# What you need to do
Omit the pictures, but give back every entry below exactly as written.

- - - - -

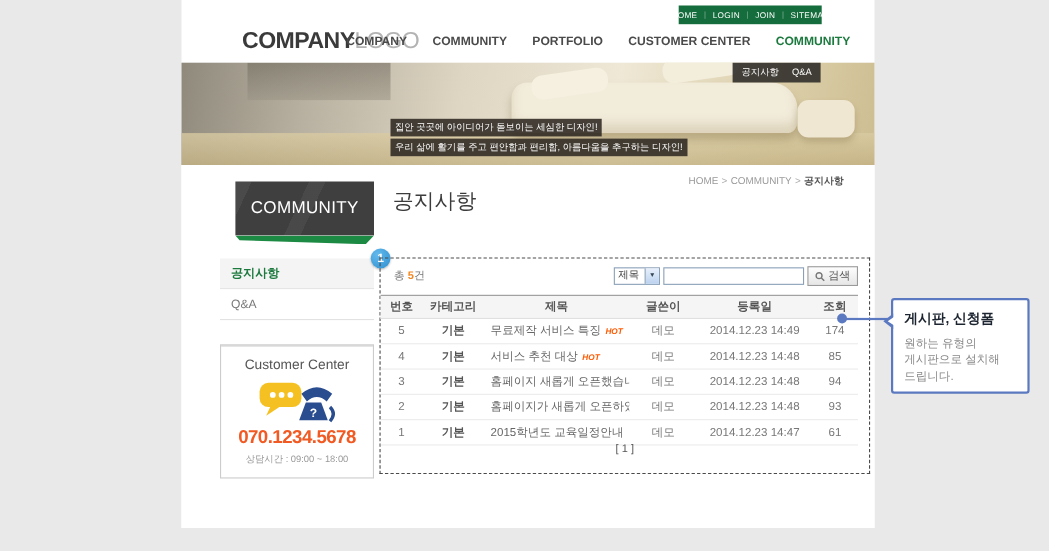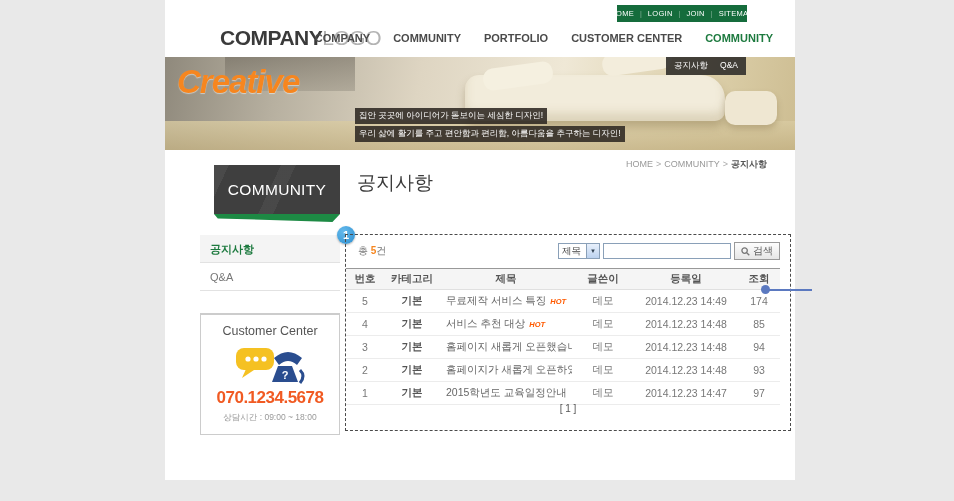--- a/index.html
+++ b/index.html
@@ -135,21 +135,20 @@
         <div class="nav-item">COMMUNITY</div>
         <div class="nav-item">PORTFOLIO</div>
         <div class="nav-item">CUSTOMER CENTER</div>
         <div class="nav-item active">COMMUNITY</div>
       </div>
 
     <div class="banner">
       <div class="win"></div>
       <div class="sofa"></div>
       <div class="cushion"></div>
-      <div class="banner-title1">Creative</div>
       <div class="taglines">
         <div class="tl">집안 곳곳에 아이디어가 돋보이는 세심한 디자인!</div>
         <div class="tl">우리 삶에 활기를 주고 편안함과 편리함, 아름다움을 추구하는 디자인!</div>
       </div>
       <div class="banner-tabs" id="banner-tabs">
           <span>공지사항</span>
           <span>Q&amp;A</span>
         </div>
     </div>
 
@@ -247,26 +246,34 @@
      <div>데모</div>
      <div>2014.12.23 14:48</div>
      <div>93</div>
    </div>
               <div class="trow">
      <div>1</div>
      <div class="cat">기본</div>
      <div class="title">2015학년도 교육일정안내</div>
      <div>데모</div>
      <div>2014.12.23 14:47</div>
-     <div>97</div>
+     <div>61</div>
    </div>
             </div>
         </div>
         <div class="pagination">
           <span>[ 1 ]</span>
         </div>
       </div>
     </div>
   </div>
 
   <div class="connector-line"></div>
   <div class="connector-dot"></div>
+  <div class="callout">
+    <div class="callout-title">게시판, 신청폼</div>
+    <div class="callout-body" id="callout-body">
+        <div>원하는 유형의</div>
+        <div>게시판으로 설치해</div>
+        <div>드립니다.</div>
+      </div>
+  </div>
 </div>
 
 </body></html>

- - - - -

# Problem solution
--- a/index.html
+++ b/index.html
@@ -135,21 +135,20 @@
         <div class="nav-item">COMMUNITY</div>
         <div class="nav-item">PORTFOLIO</div>
         <div class="nav-item">CUSTOMER CENTER</div>
         <div class="nav-item active">COMMUNITY</div>
       </div>
 
     <div class="banner">
       <div class="win"></div>
       <div class="sofa"></div>
       <div class="cushion"></div>
-      <div class="banner-title1">Creative</div>
       <div class="taglines">
         <div class="tl">집안 곳곳에 아이디어가 돋보이는 세심한 디자인!</div>
         <div class="tl">우리 삶에 활기를 주고 편안함과 편리함, 아름다움을 추구하는 디자인!</div>
       </div>
       <div class="banner-tabs" id="banner-tabs">
           <span>공지사항</span>
           <span>Q&amp;A</span>
         </div>
     </div>
 
@@ -247,26 +246,34 @@
      <div>데모</div>
      <div>2014.12.23 14:48</div>
      <div>93</div>
    </div>
               <div class="trow">
      <div>1</div>
      <div class="cat">기본</div>
      <div class="title">2015학년도 교육일정안내</div>
      <div>데모</div>
      <div>2014.12.23 14:47</div>
-     <div>97</div>
+     <div>61</div>
    </div>
             </div>
         </div>
         <div class="pagination">
           <span>[ 1 ]</span>
         </div>
       </div>
     </div>
   </div>
 
   <div class="connector-line"></div>
   <div class="connector-dot"></div>
+  <div class="callout">
+    <div class="callout-title">게시판, 신청폼</div>
+    <div class="callout-body" id="callout-body">
+        <div>원하는 유형의</div>
+        <div>게시판으로 설치해</div>
+        <div>드립니다.</div>
+      </div>
+  </div>
 </div>
 
 </body></html>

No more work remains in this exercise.